In any case, evolutionary biology offers one possible meaning of the word "purpose" - some functional trait that has evolved or co-evolved for a reason. If that's not what Dr Walsh means, what else could he possibly mean?


Note 1: Dr Walsh has an article in the current issue of Evidence-Based Midwifery (Volume 7, Issue 2, June 2009), but this seems to be about something else and I couldn't find the word "purpose"; he had an article on the Role of the Midwife in a previous issue, but this is for subscribers only. However, I did find an interesting editorial in the current issue by one Professor Marlene Sinclair, Practice: a battlefield where the natural versus the technological, citing Elul, Habermas and Ihde.)

Note 2: I didn't know whether evolutionary biologists had ever studied labour pains as a separate phenomenon, so I tried Google and found an abstract of an article by Wulf Schiefenhövel called Perception, Expression, and Social Function of Pain: A Human Ethological View (Science in Context, 1995). I have sent an email to Professor Schiefenhövel asking for his opinion on Dr Walsh's claim.

Note 3: When I previously blogged on pain, I got a lot of comments from people trying to sell dodgy pain relief. Any such comments will be quickly deleted, so please don't bother. I am only interested in retaining comments that discuss the points in this blog.

Friday, December 30, 2005

Back Pain

Scott Adams (Dilbert) claims that Your Body Hates You. He describes the body as a dysfunctional collaboration - your back hates your guts, the back is evil.

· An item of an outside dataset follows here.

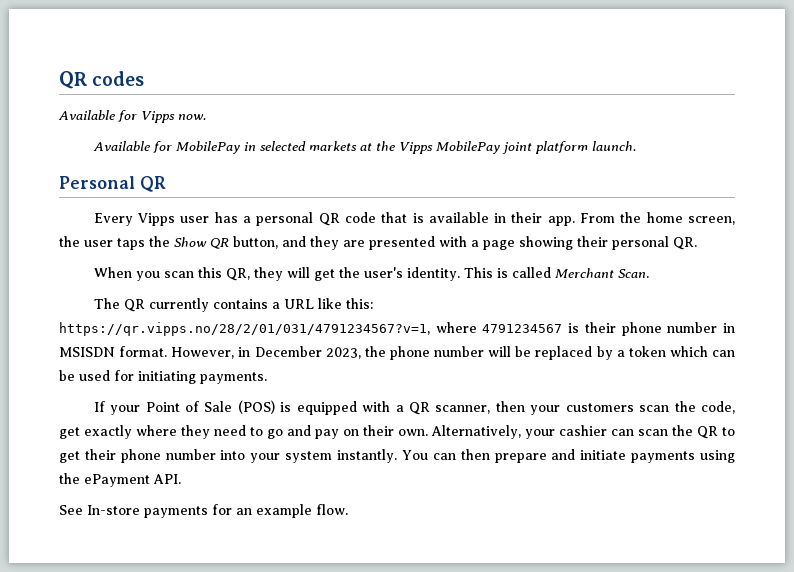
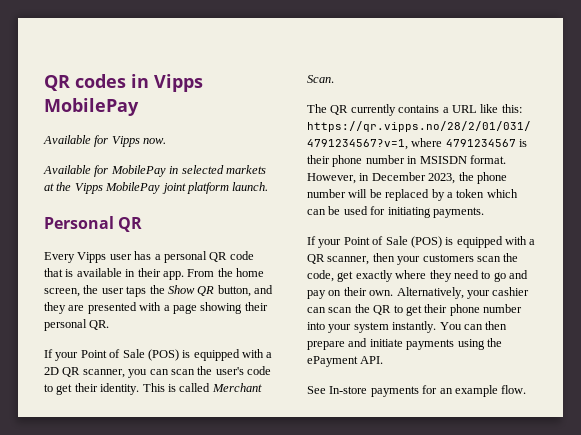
- QR codes
+ QR codes in Vipps MobilePay
- When you scan this QR, they will get the user's identity.
+ If your Point of Sale (POS) is equipped with a 2D QR scanner, you can scan the user's code to get their identity.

If he suffered (after Christmas especially) from griping indigestion, he might well have expressed this the other way around. Most of us have a weak spot - the part that most readily produces pain and discomfort, especially when we're tired or stressed. Some people suffer from toothache, others from migraines, and so on.

But in a POSIWID world, can anything natural be described as evil (except by a humorist)?

Pain has a perfectly valid function - it is the body's way of communicating something important to the mind. If you ignore a small child, it will misbehave louder until it gets your attention. And pain works the same way. If you completely ignore your back until it seizes up, then you shouldn't be surprised if it seizes up from time to time. That's how systems work.

In my view, it is painkillers that are evil - or rather the casual use of painkillers - because they interfere with the natural communication between the mind and the body, and the natural balance of work, rest and play.


Update: I have closed comments to this post. I am not interested in providing free advertising for pain-relief therapists.
Update: Scott Adams has removed older posts from his blog, so I am linking to an archived version of the page. Includes dozens of comments from fellow sufferers.